▸ WORK REQUEST
Reproduce the data exactly as given, except for any images.

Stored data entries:
-------------------------
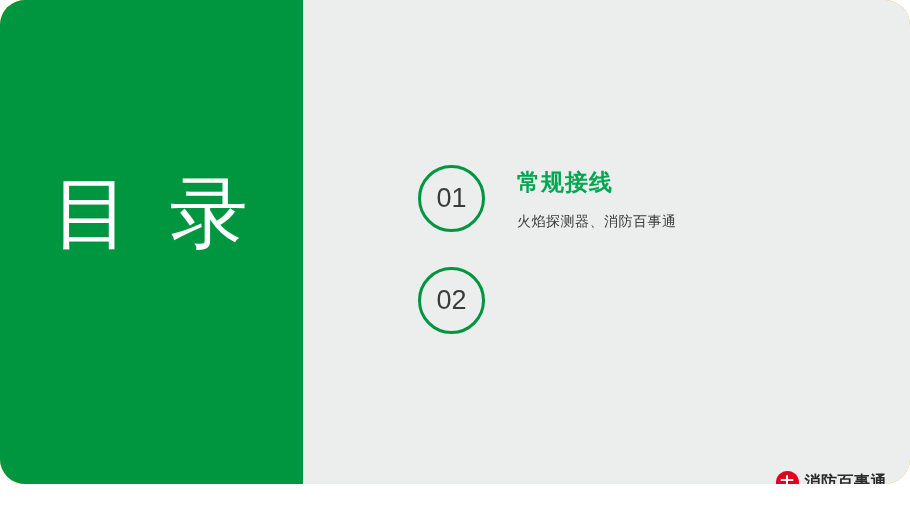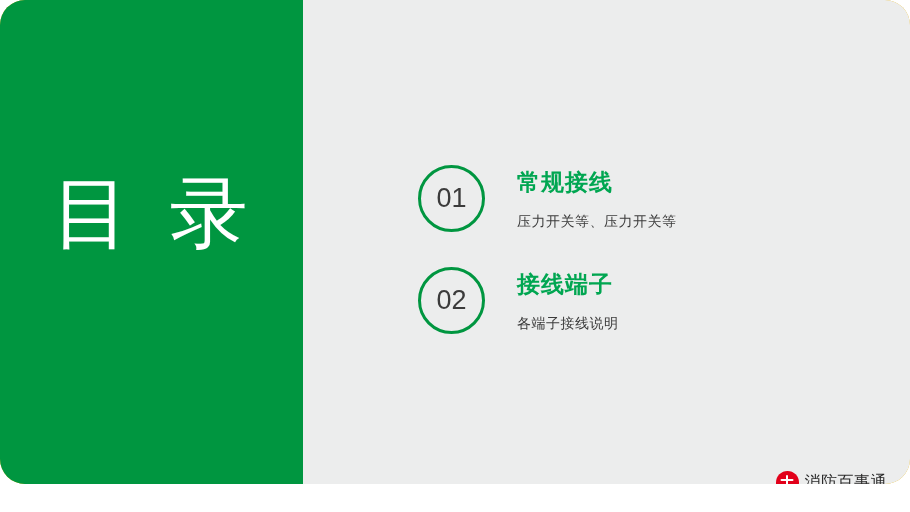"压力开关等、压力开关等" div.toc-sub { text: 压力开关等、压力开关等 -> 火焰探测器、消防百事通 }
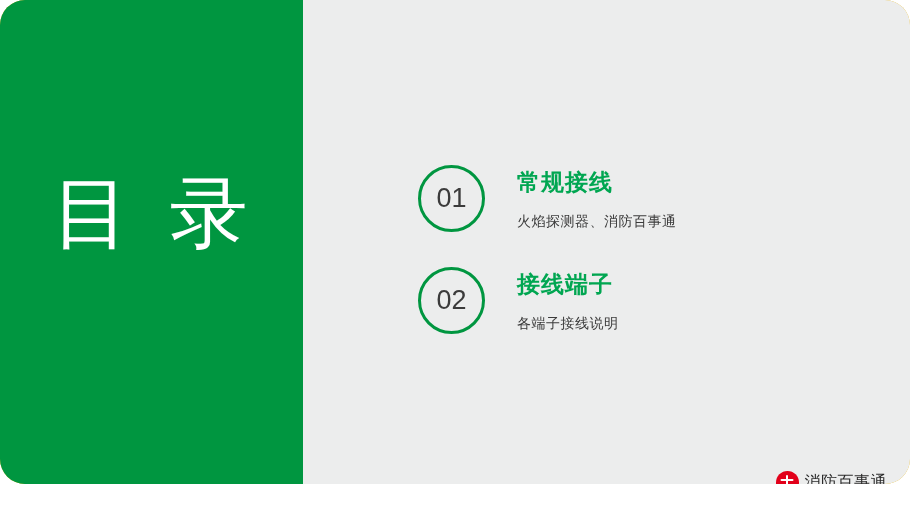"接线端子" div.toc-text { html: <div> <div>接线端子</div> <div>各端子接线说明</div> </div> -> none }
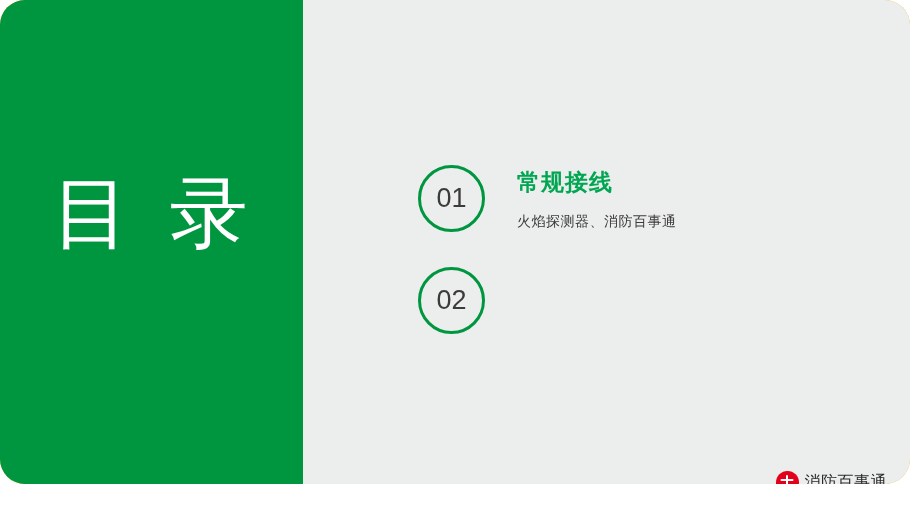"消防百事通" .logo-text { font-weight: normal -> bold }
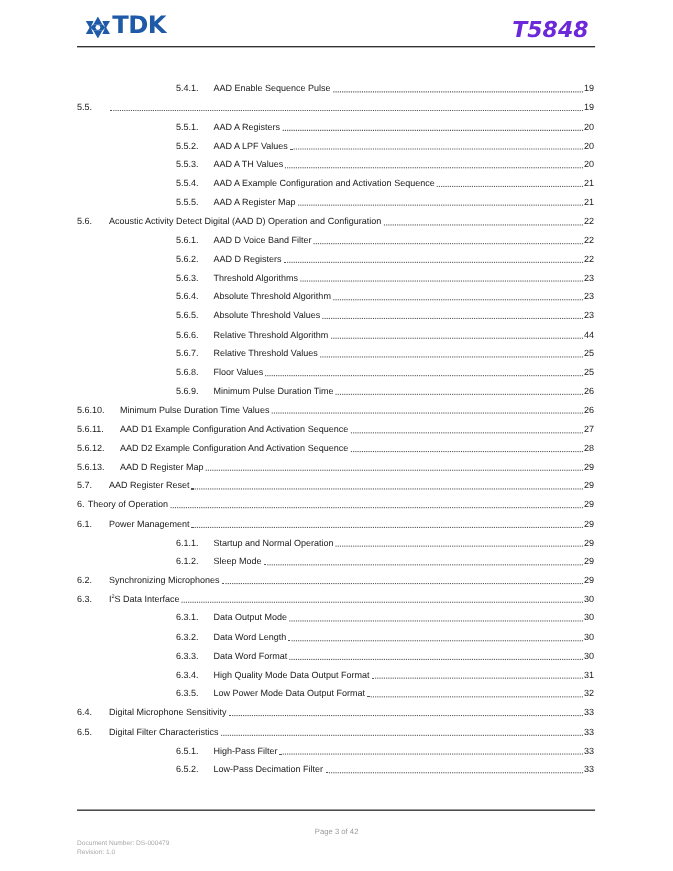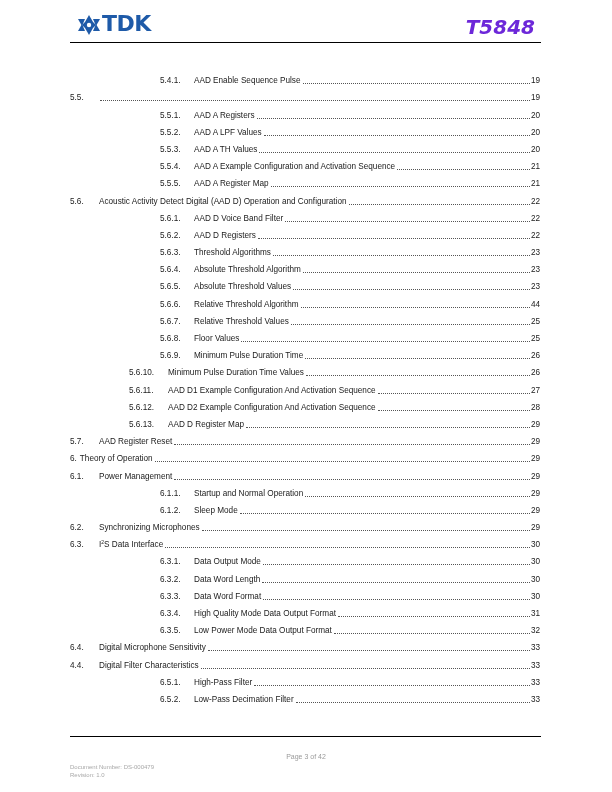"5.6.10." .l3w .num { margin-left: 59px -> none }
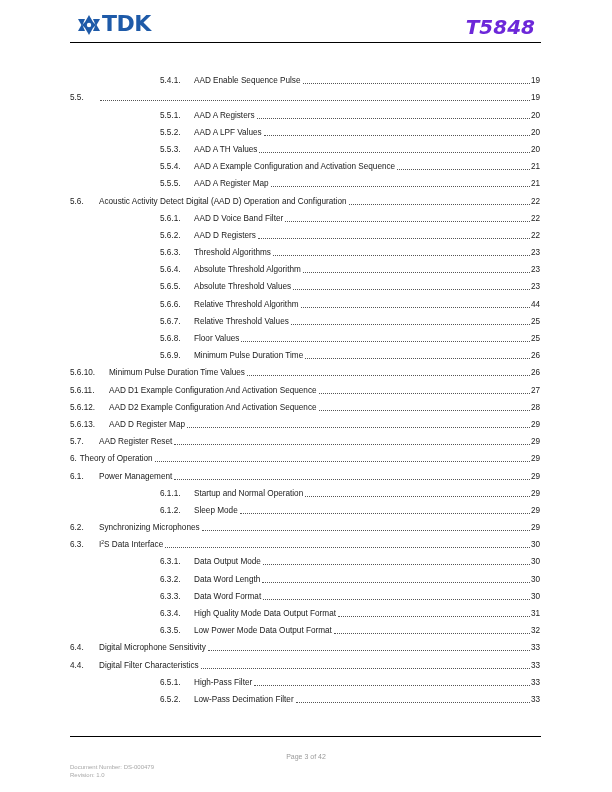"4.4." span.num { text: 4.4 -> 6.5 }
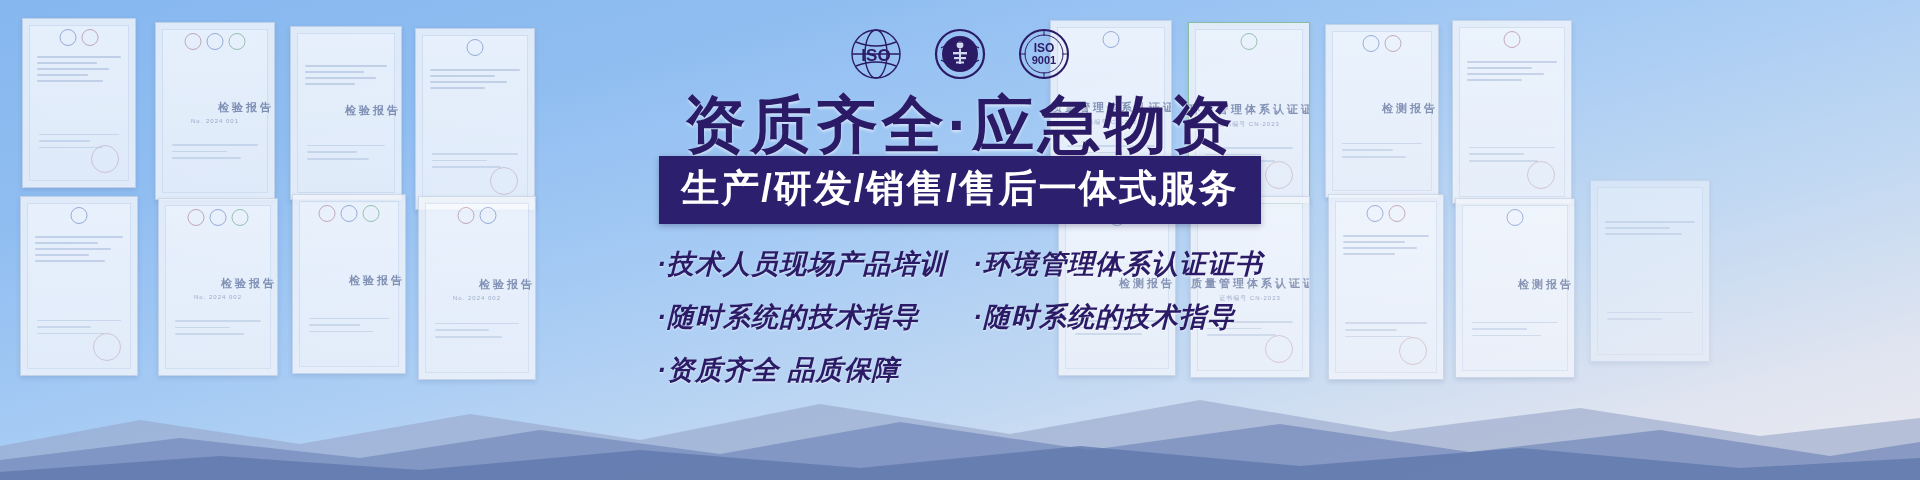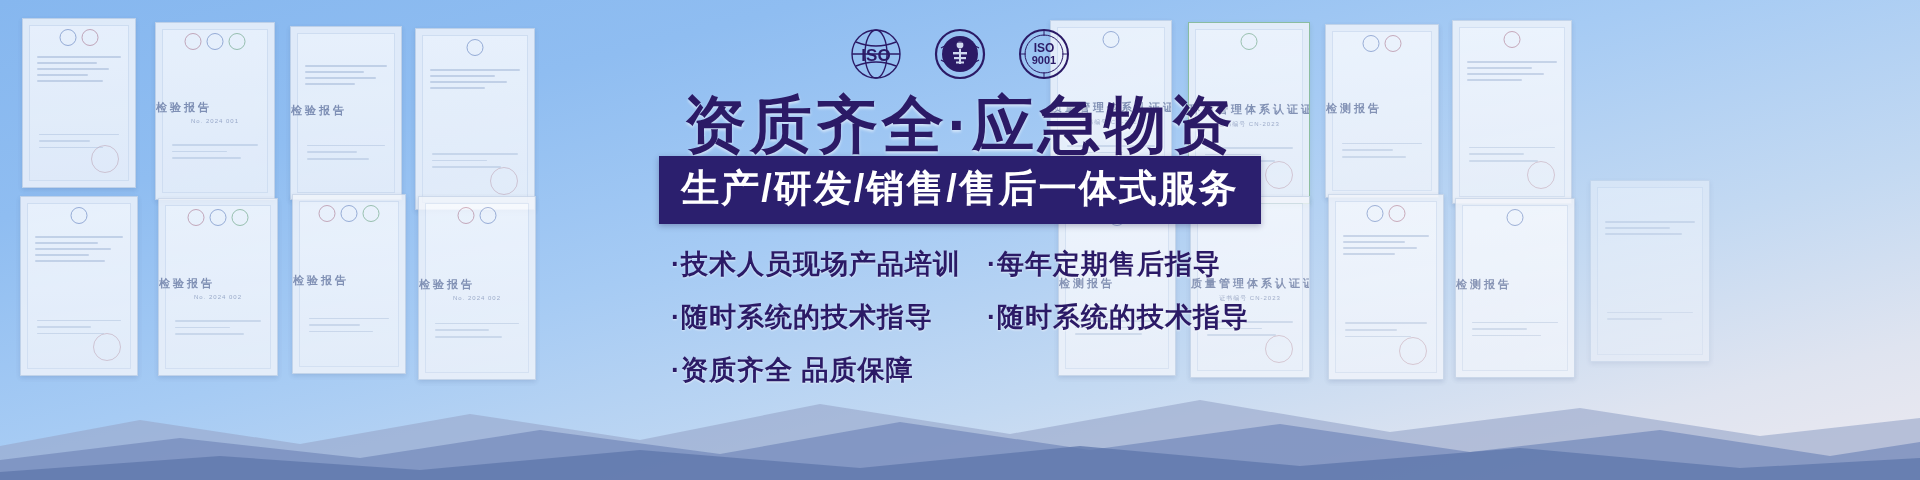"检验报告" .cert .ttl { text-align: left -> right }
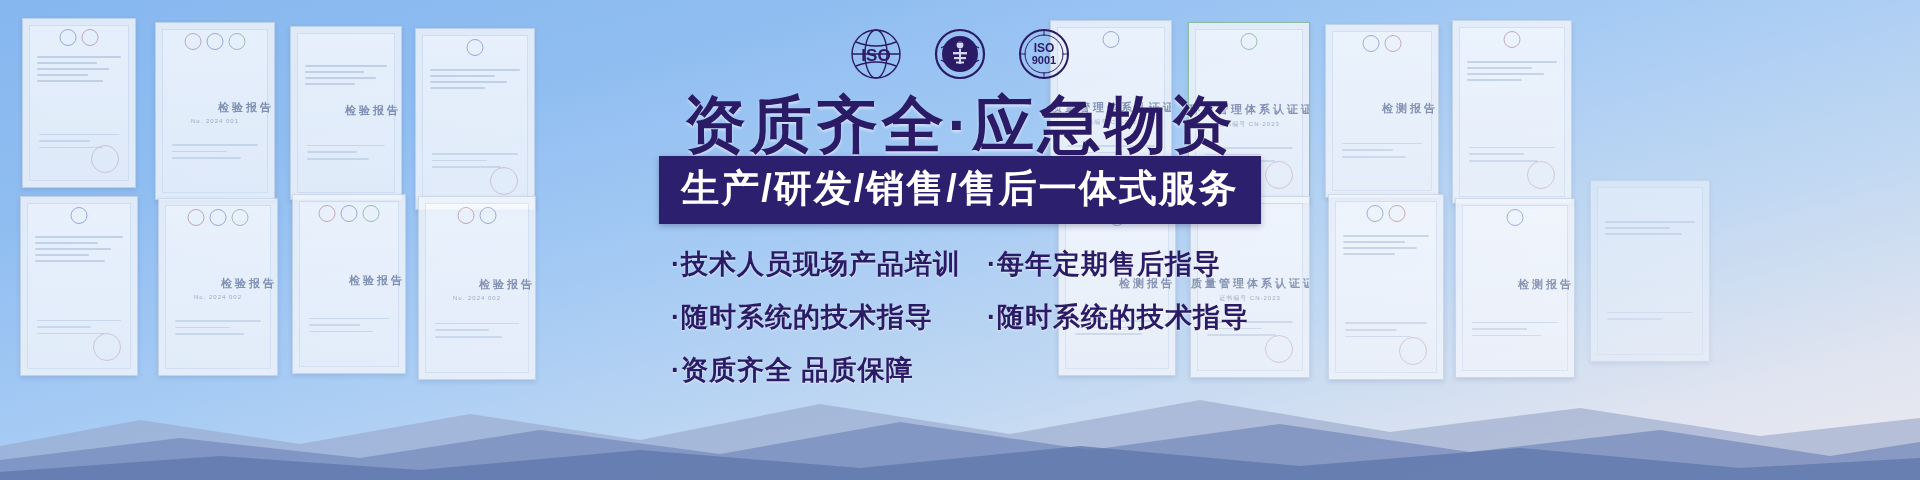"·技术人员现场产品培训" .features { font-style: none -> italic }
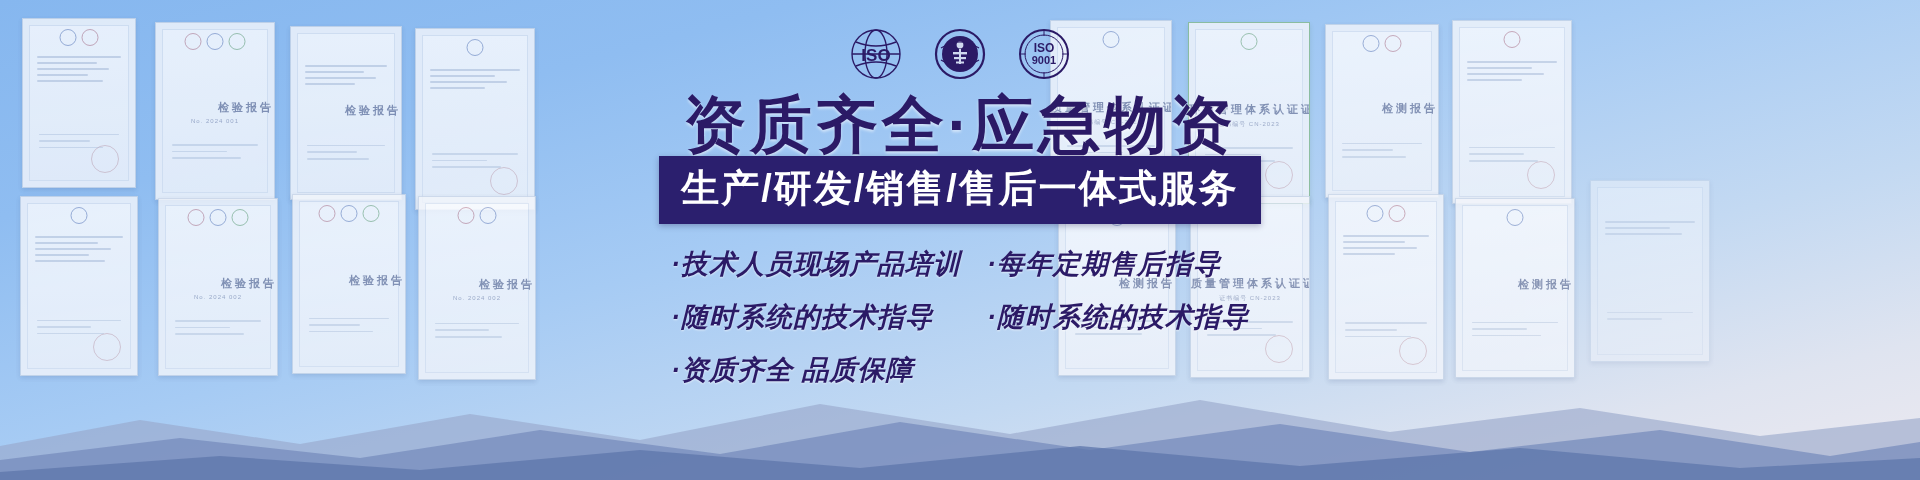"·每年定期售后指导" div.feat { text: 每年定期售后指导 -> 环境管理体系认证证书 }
-------------------------
▸ WRITTEN ANSWER
"压力开关等、压力开关等" div.toc-sub { text: 压力开关等、压力开关等 -> 火焰探测器、消防百事通 }
"接线端子" div.toc-text { html: <div> <div>接线端子</div> <div>各端子接线说明</div> </div> -> none }
"消防百事通" .logo-text { font-weight: normal -> bold }
"5.6.10." .l3w .num { margin-left: 59px -> none }
"4.4." span.num { text: 4.4 -> 6.5 }
"检验报告" .cert .ttl { text-align: left -> right }
"·技术人员现场产品培训" .features { font-style: none -> italic }
"·每年定期售后指导" div.feat { text: 每年定期售后指导 -> 环境管理体系认证证书 }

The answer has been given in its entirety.